**** DATASET EXTRACT

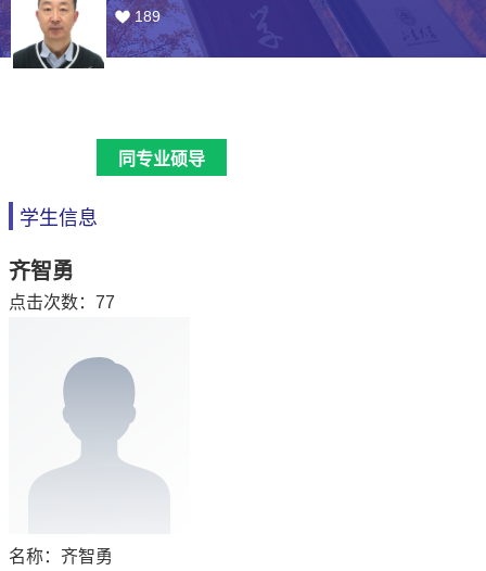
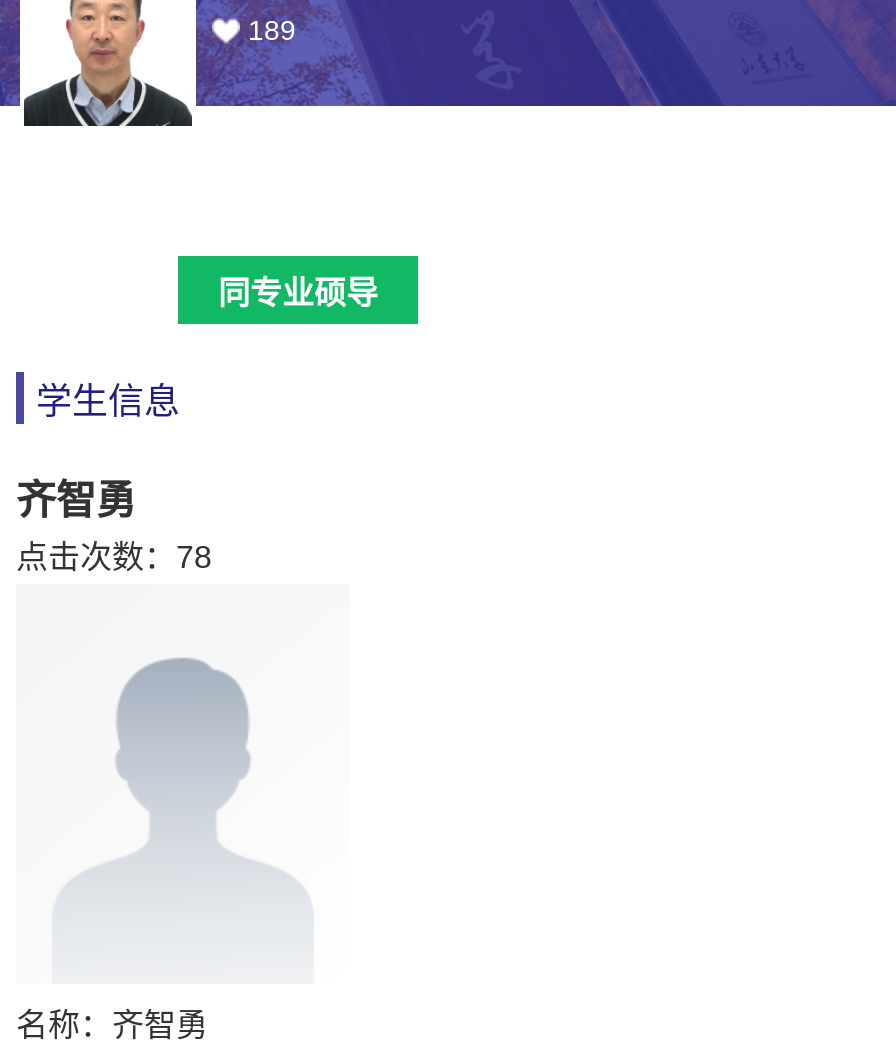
[9,293,115,312] 点击次数：77 -> [16,540,212,574] 点击次数：78

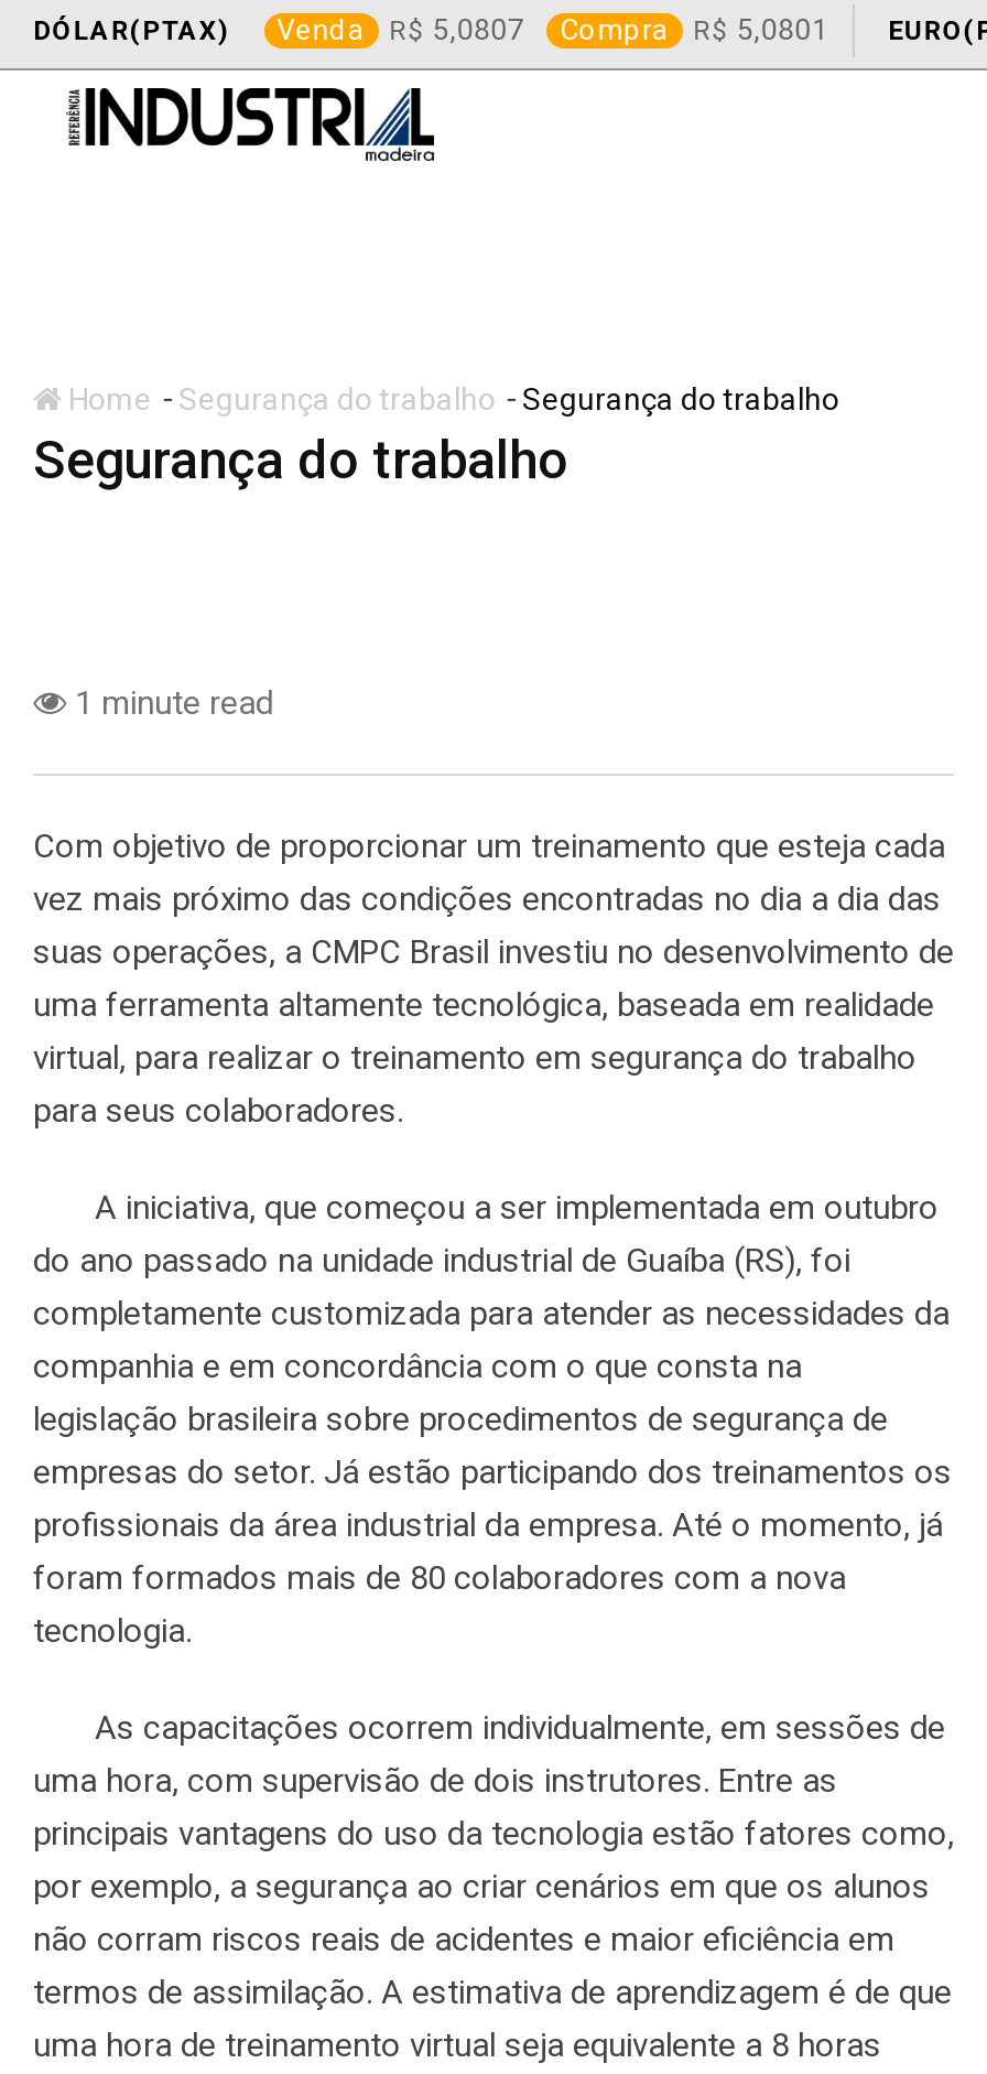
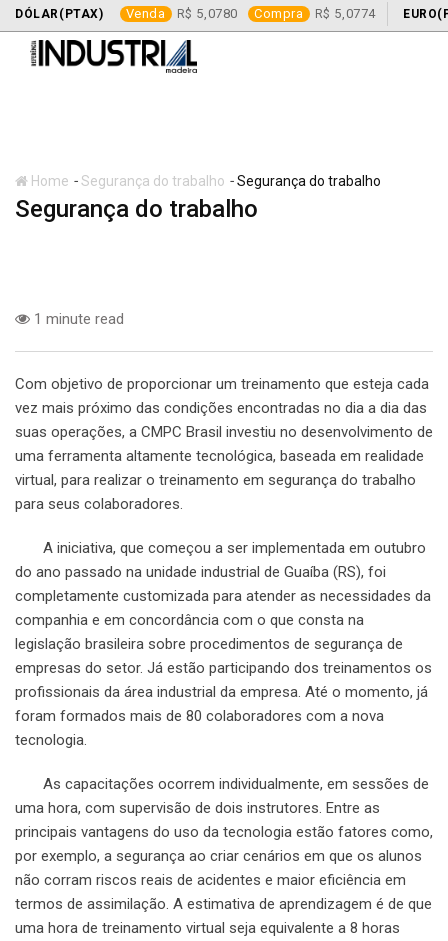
[433,13,669,46] 5,0807 Compra -> [196,6,304,21] 5,0780 Compra
[737,13,829,46] 5,0801 -> [334,6,376,21] 5,0774

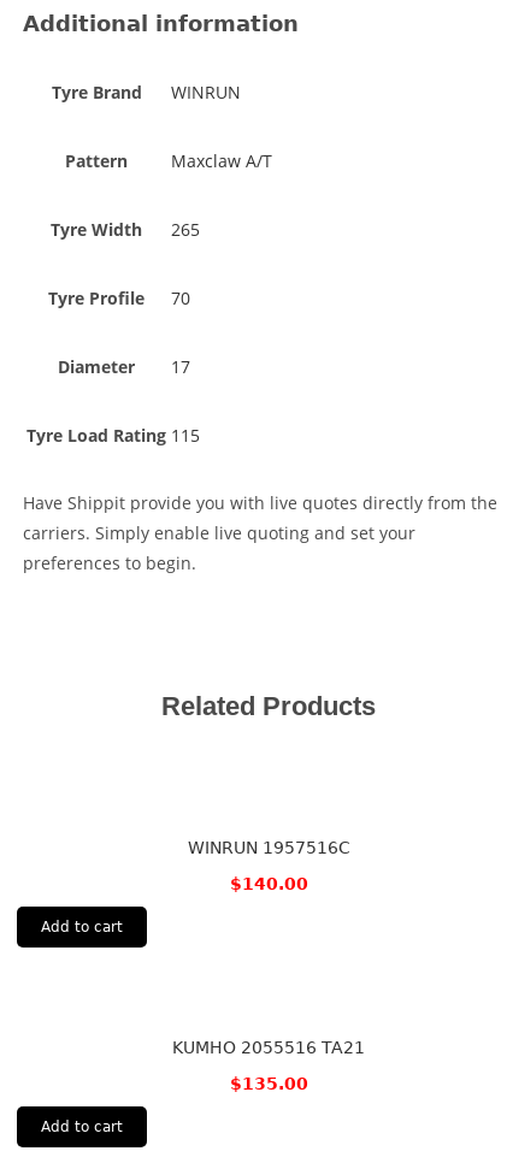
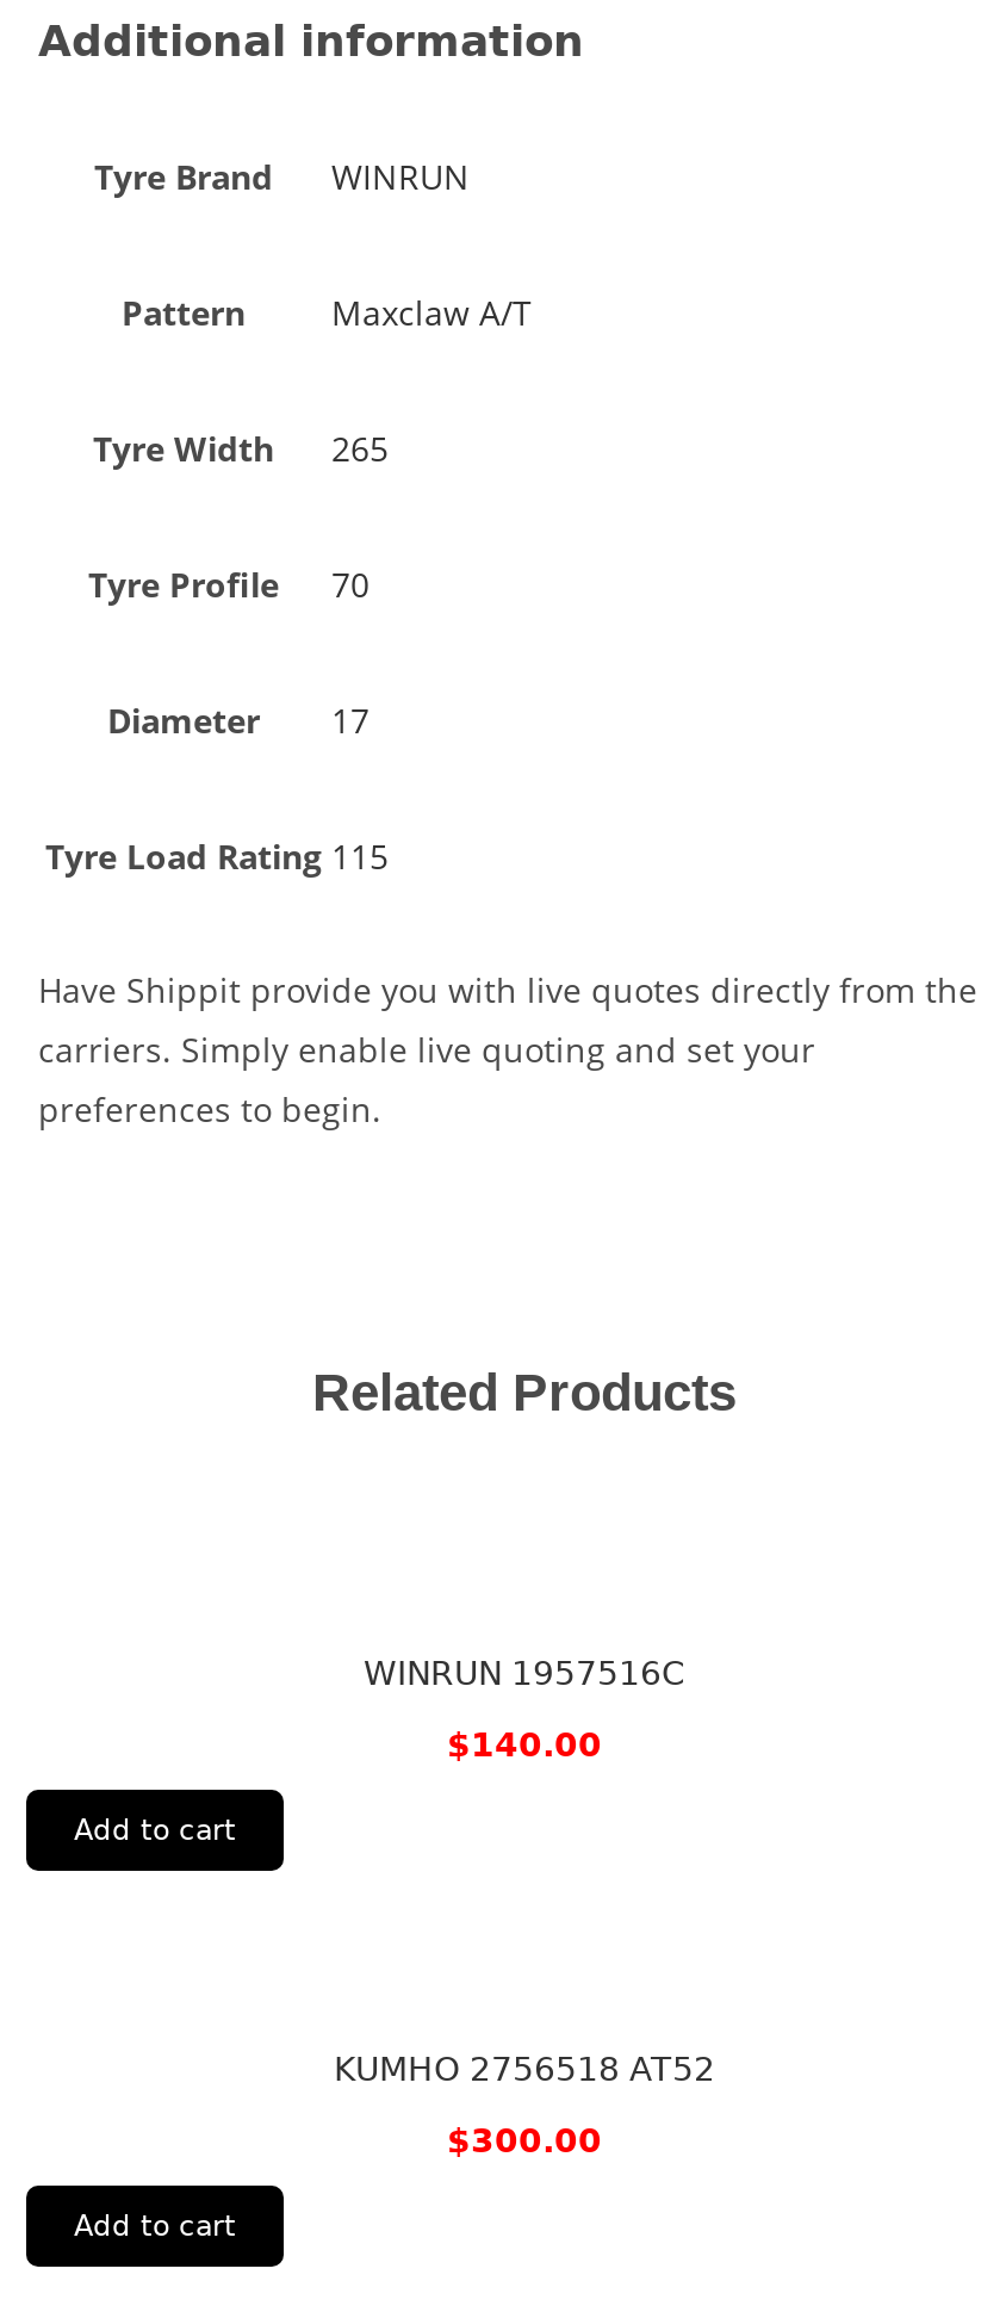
[172,1038,365,1058] KUMHO 2055516 TA21 -> [334,2051,715,2089] KUMHO 2756518 AT52
[229,1074,308,1094] $135.00 -> [447,2122,602,2160] $300.00

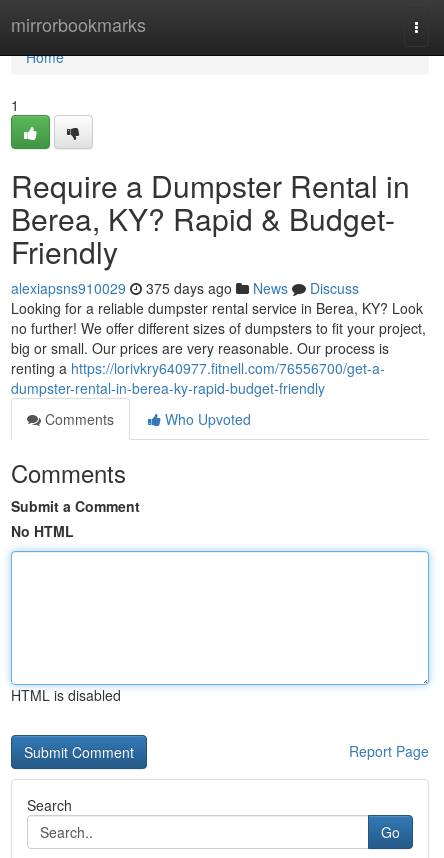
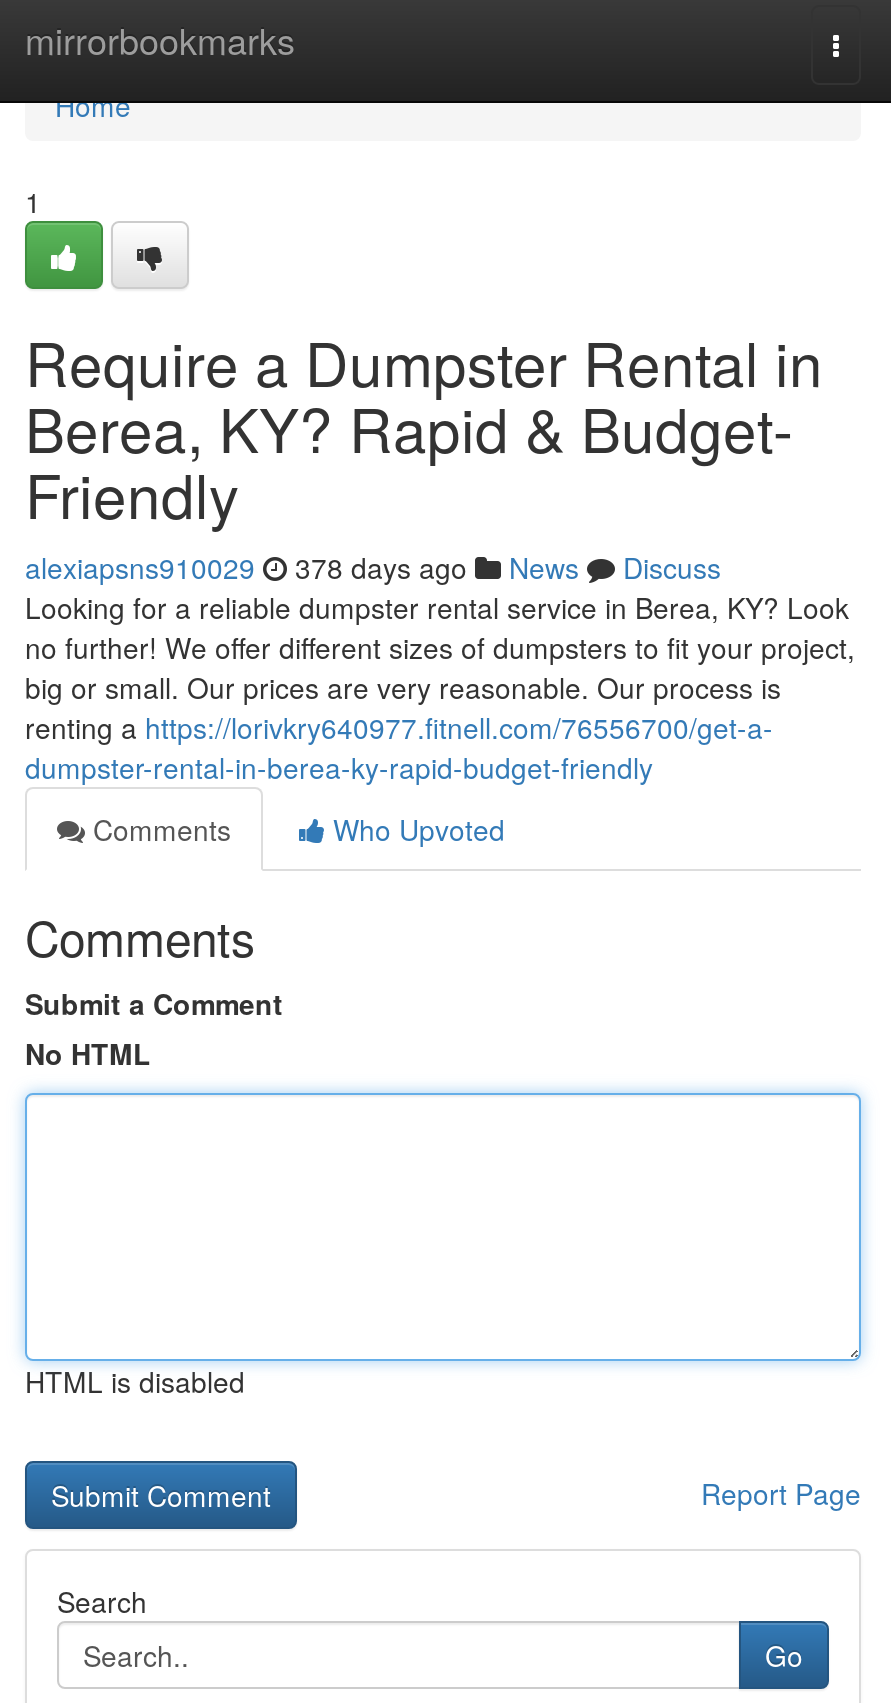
[11,278,359,298] alexiapsns910029 375 days ago News Discuss -> [25,547,721,587] alexiapsns910029 378 days ago News Discuss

********

WHAT YOU WILL DO —
Output, exactly and with no pictures, every line from the one that contains "[737,13,829,46] 5,0801 ->" through the final line of the entries.

RESULT OF THE TASK —
[737,13,829,46] 5,0801 -> [334,6,376,21] 5,0774

[172,1038,365,1058] KUMHO 2055516 TA21 -> [334,2051,715,2089] KUMHO 2756518 AT52
[229,1074,308,1094] $135.00 -> [447,2122,602,2160] $300.00

[11,278,359,298] alexiapsns910029 375 days ago News Discuss -> [25,547,721,587] alexiapsns910029 378 days ago News Discuss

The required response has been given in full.